More than six months into the crisis, the disease is spreading faster than ever and organizations across the world are scrambling cash and supplies to the region. But the World Health Organization (WHO) said the lack of trained staff was hobbling the response.

"The situation is going from bad to worse," said Kristalina Georgieva, the EU commissioner responsible for humanitarian aid. "We are helping make a difference on the ground but the needs are outpacing the international community's capacity to react."

The outbreak was first confirmed in Guinea in March and has since gripped Liberia and Sierra Leone. Cases have also been confirmed in Nigeria to the east and Senegal to the west, where a Guinean student has been isolated.

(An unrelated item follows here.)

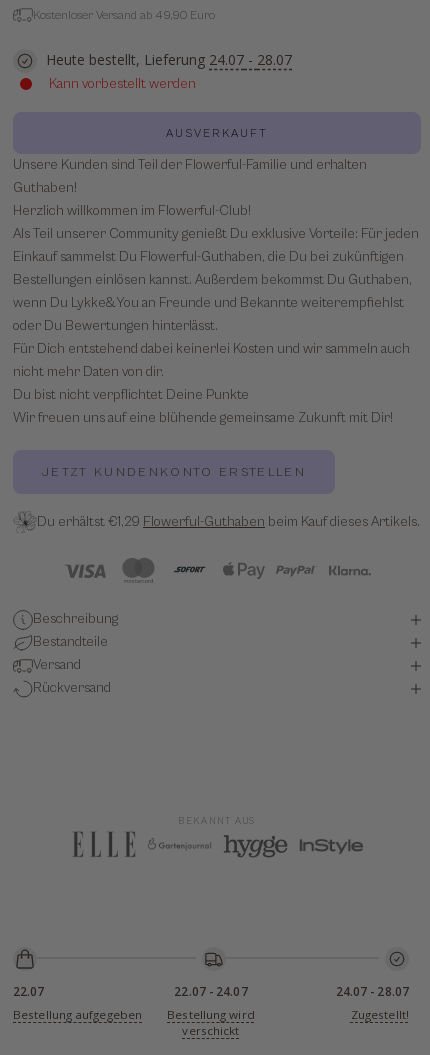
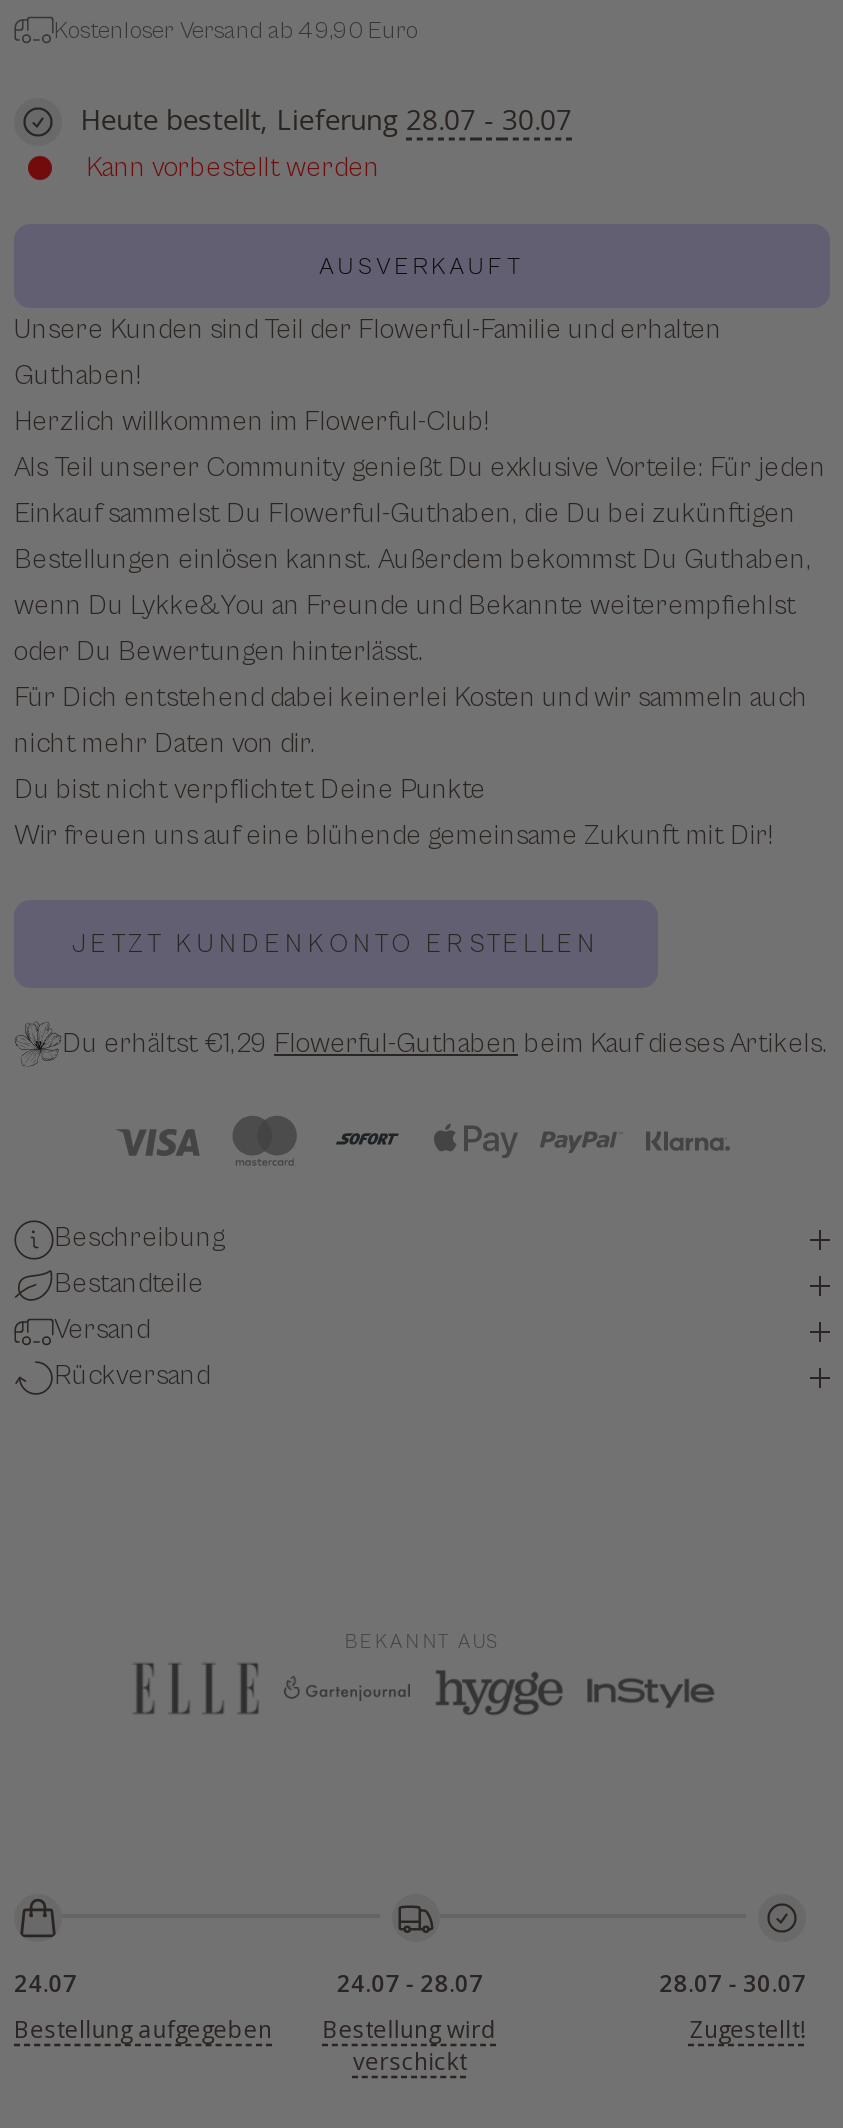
[46,50,292,69] Heute bestellt, Lieferung 24.07 - 28.07 -> [80,100,572,138] Heute bestellt, Lieferung 28.07 - 30.07
[13,984,44,999] 22.07 -> [14,1968,77,1998] 24.07
[174,984,248,999] 22.07 - 24.07 -> [337,1968,483,1998] 24.07 - 28.07
[336,984,409,999] 24.07 - 28.07 -> [659,1968,806,1998] 28.07 - 30.07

The EU funding will be used to strengthen health systems, train health workers and pay for mobile testing laboratories, highlighting how the disease has struck some of the continent's poorest nations and exposed the fragility of their medical care.

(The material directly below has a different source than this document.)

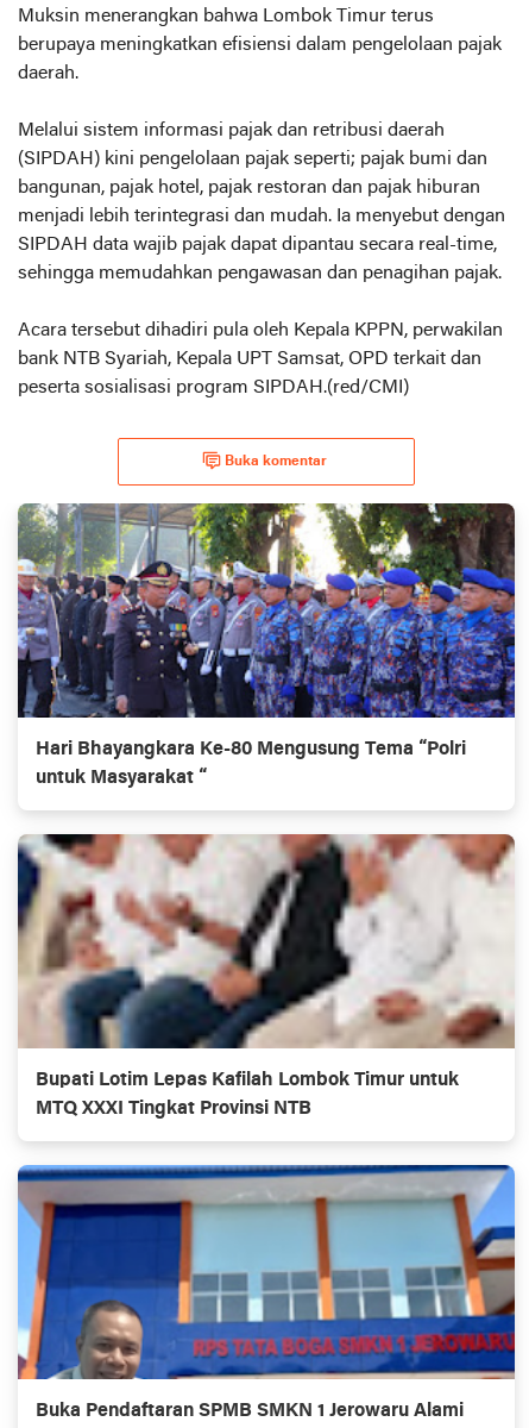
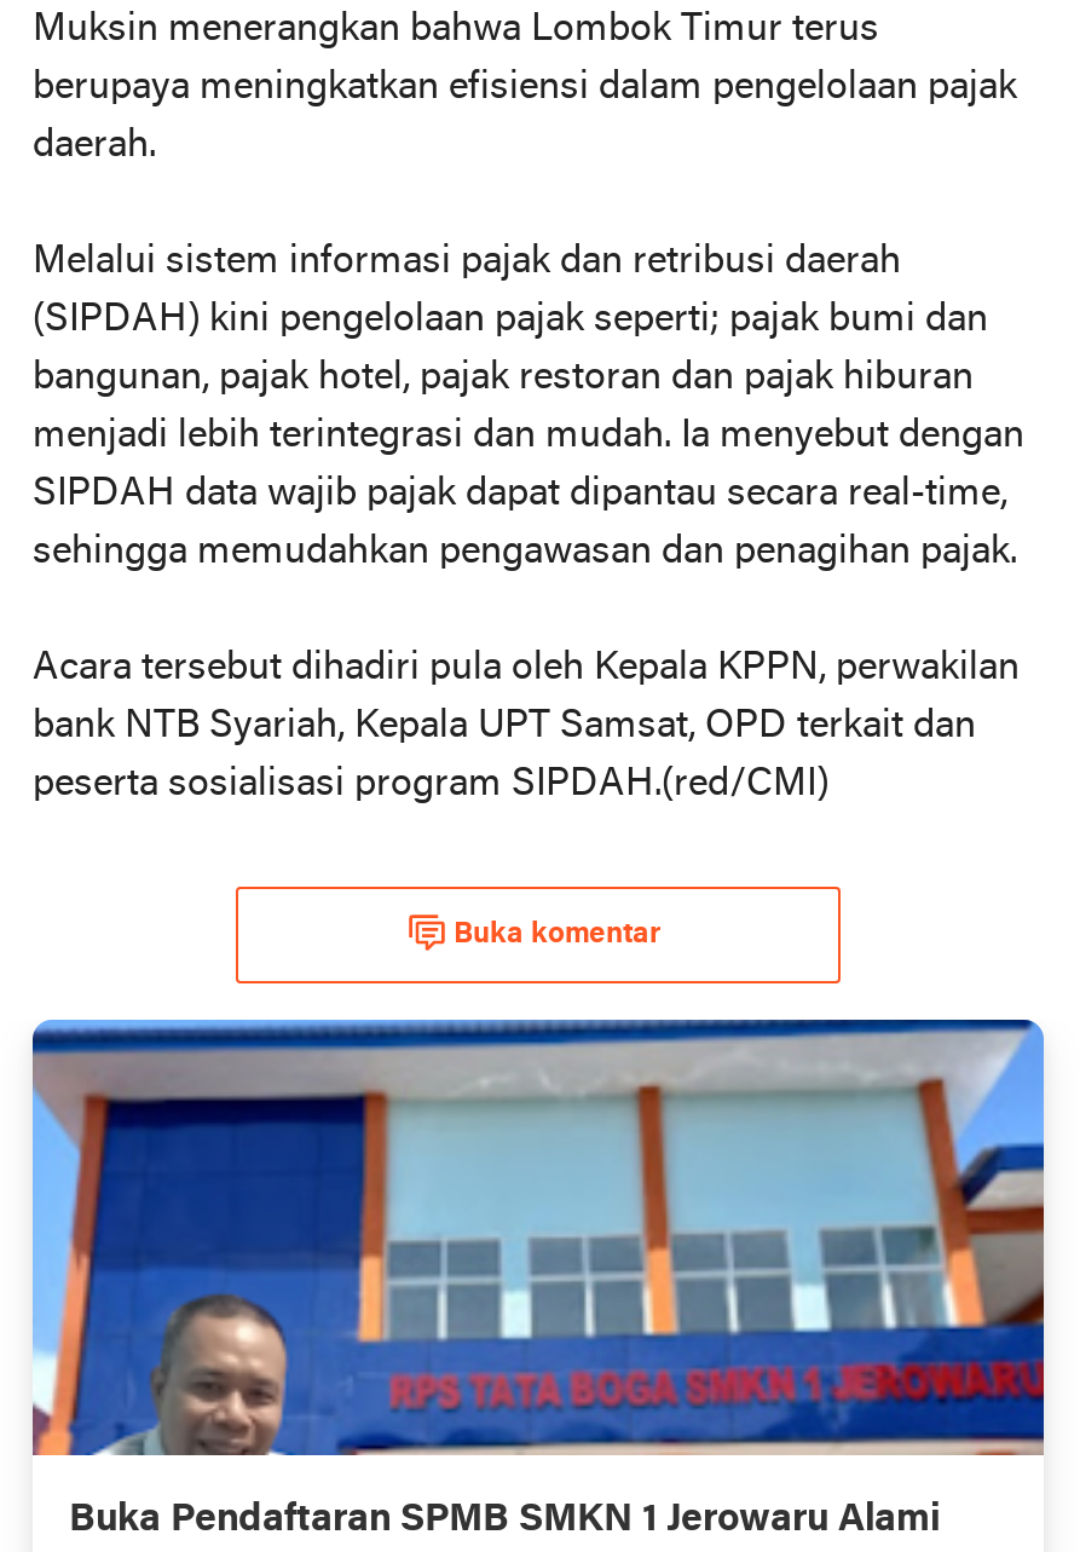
[17,502,516,788] [image] | Hari Bhayangkara Ke-80 Mengusung Tema “Polri | untuk Masyarakat “ -> none
[17,833,516,1119] [image] | Bupati Lotim Lepas Kafilah Lombok Timur untuk | MTQ XXXI Tingkat Provinsi NTB -> none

Over 97 million euros will be spent on budget support to Liberia and Sierra Leone in order to help them deliver public services, including health care, and maintain macroeconomic stability, the European Commission said in a statement.

The WHO last month announced a strategic plan to contain the epidemic over the next nine months, during time which it expects 20,000 people will have contracted the disease.

The United Nations said this week $600 million would be needed to fight the outbreak and an Ebola crisis center would be set up to coordinate the response.

The WHO's plan calls for a force of 12,000 local health workers and 750 foreign experts to be rolled out.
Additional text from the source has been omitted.